** Opening INFORMATION block **

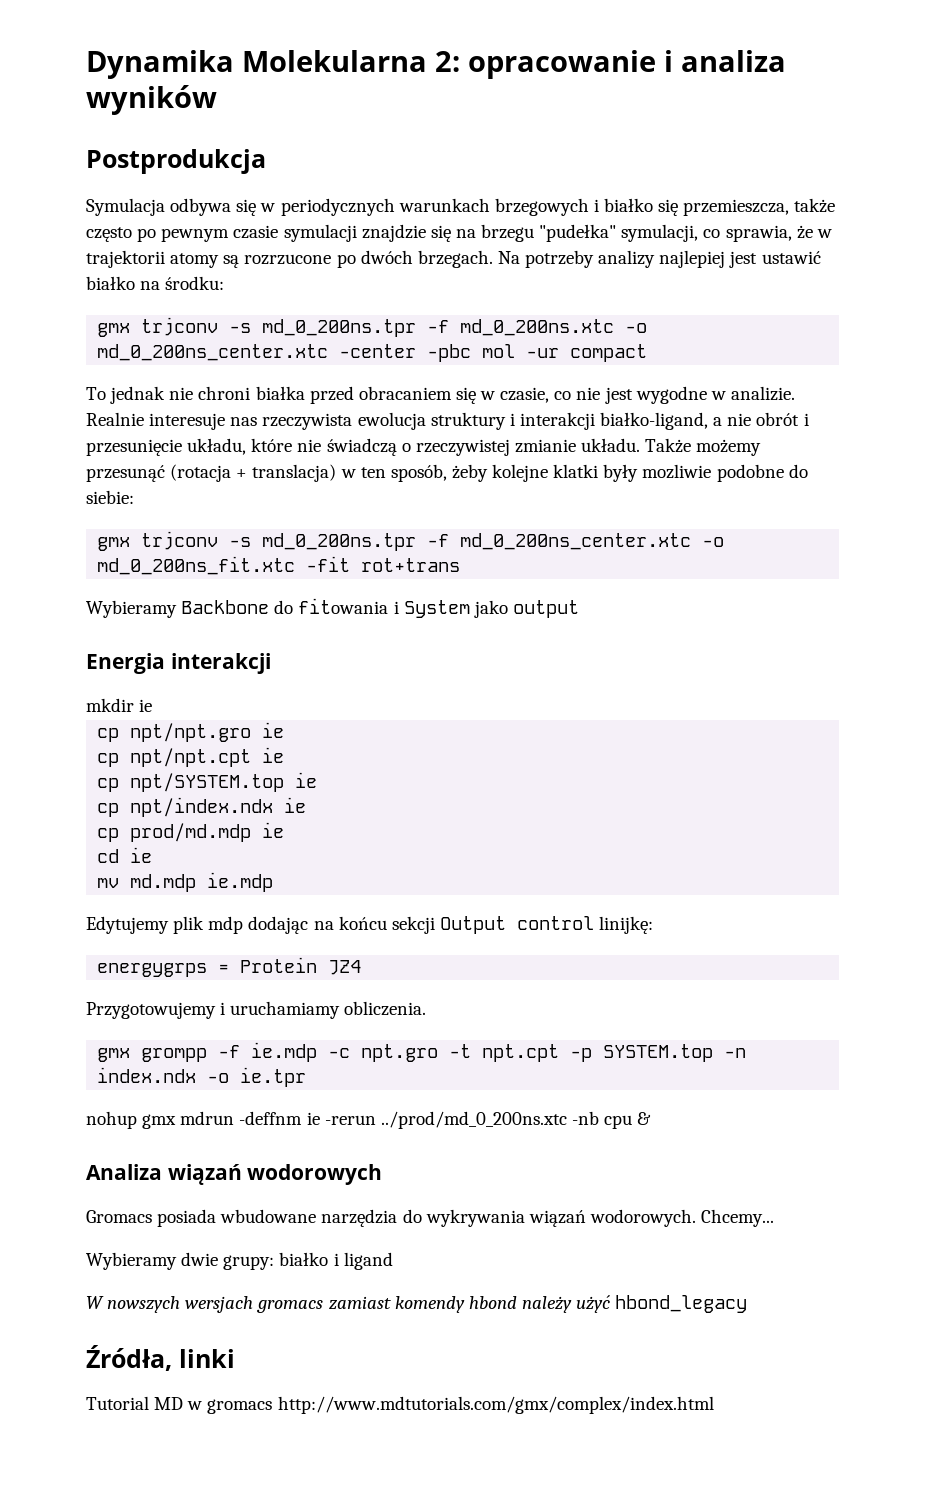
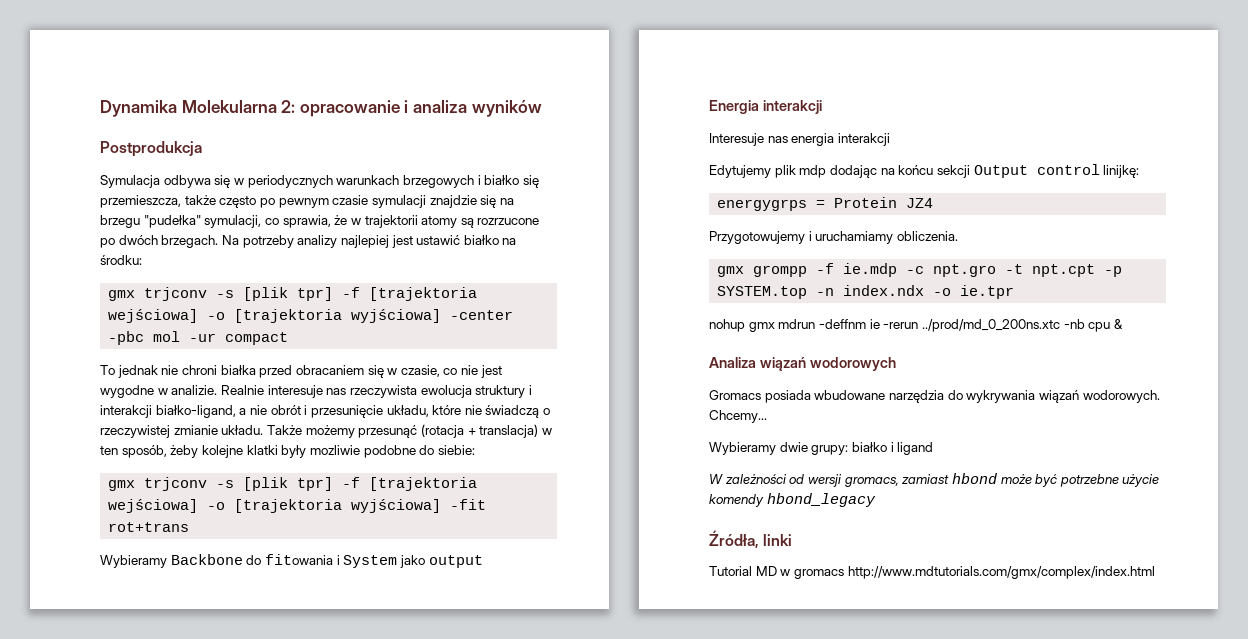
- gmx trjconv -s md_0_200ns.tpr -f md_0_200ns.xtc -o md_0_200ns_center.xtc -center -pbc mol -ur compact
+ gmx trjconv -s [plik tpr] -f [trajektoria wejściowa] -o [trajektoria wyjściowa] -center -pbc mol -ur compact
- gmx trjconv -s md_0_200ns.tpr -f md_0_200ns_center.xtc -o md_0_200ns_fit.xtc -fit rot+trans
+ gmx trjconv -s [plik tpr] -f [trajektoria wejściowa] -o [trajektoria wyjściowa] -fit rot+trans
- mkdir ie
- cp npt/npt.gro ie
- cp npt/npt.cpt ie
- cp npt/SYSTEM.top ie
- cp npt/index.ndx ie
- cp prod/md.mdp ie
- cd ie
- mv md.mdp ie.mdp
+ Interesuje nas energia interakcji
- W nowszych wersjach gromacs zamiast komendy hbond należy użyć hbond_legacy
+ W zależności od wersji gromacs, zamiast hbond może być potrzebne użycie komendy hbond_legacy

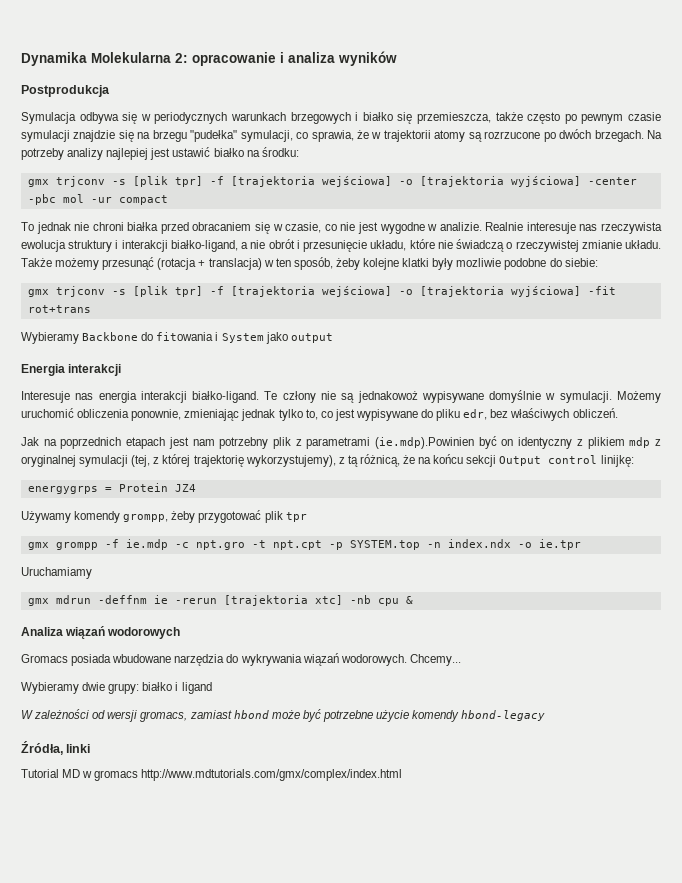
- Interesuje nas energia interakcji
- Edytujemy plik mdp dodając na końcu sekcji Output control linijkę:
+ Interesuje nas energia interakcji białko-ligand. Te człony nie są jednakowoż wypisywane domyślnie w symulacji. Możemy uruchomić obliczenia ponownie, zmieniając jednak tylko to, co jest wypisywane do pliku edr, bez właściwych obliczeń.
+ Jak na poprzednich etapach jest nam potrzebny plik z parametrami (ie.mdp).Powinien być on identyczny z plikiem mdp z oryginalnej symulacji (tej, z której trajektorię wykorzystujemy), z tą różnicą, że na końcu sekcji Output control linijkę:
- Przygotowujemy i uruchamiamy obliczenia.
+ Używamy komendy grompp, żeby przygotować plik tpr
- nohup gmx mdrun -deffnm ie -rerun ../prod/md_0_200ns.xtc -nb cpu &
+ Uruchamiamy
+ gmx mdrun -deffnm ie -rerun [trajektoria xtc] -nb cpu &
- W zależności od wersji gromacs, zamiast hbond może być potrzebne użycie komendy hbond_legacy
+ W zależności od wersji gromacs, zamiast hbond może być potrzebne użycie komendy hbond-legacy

** Closing INFORMATION block **

EXERCISE AIM: A faithful copy of each entry is required, and no picture may be carried into it.

RESPONSE BOX:
- gmx trjconv -s md_0_200ns.tpr -f md_0_200ns.xtc -o md_0_200ns_center.xtc -center -pbc mol -ur compact
+ gmx trjconv -s [plik tpr] -f [trajektoria wejściowa] -o [trajektoria wyjściowa] -center -pbc mol -ur compact
- gmx trjconv -s md_0_200ns.tpr -f md_0_200ns_center.xtc -o md_0_200ns_fit.xtc -fit rot+trans
+ gmx trjconv -s [plik tpr] -f [trajektoria wejściowa] -o [trajektoria wyjściowa] -fit rot+trans
- mkdir ie
- cp npt/npt.gro ie
- cp npt/npt.cpt ie
- cp npt/SYSTEM.top ie
- cp npt/index.ndx ie
- cp prod/md.mdp ie
- cd ie
- mv md.mdp ie.mdp
+ Interesuje nas energia interakcji
- W nowszych wersjach gromacs zamiast komendy hbond należy użyć hbond_legacy
+ W zależności od wersji gromacs, zamiast hbond może być potrzebne użycie komendy hbond_legacy

- Interesuje nas energia interakcji
- Edytujemy plik mdp dodając na końcu sekcji Output control linijkę:
+ Interesuje nas energia interakcji białko-ligand. Te człony nie są jednakowoż wypisywane domyślnie w symulacji. Możemy uruchomić obliczenia ponownie, zmieniając jednak tylko to, co jest wypisywane do pliku edr, bez właściwych obliczeń.
+ Jak na poprzednich etapach jest nam potrzebny plik z parametrami (ie.mdp).Powinien być on identyczny z plikiem mdp z oryginalnej symulacji (tej, z której trajektorię wykorzystujemy), z tą różnicą, że na końcu sekcji Output control linijkę:
- Przygotowujemy i uruchamiamy obliczenia.
+ Używamy komendy grompp, żeby przygotować plik tpr
- nohup gmx mdrun -deffnm ie -rerun ../prod/md_0_200ns.xtc -nb cpu &
+ Uruchamiamy
+ gmx mdrun -deffnm ie -rerun [trajektoria xtc] -nb cpu &
- W zależności od wersji gromacs, zamiast hbond może być potrzebne użycie komendy hbond_legacy
+ W zależności od wersji gromacs, zamiast hbond może być potrzebne użycie komendy hbond-legacy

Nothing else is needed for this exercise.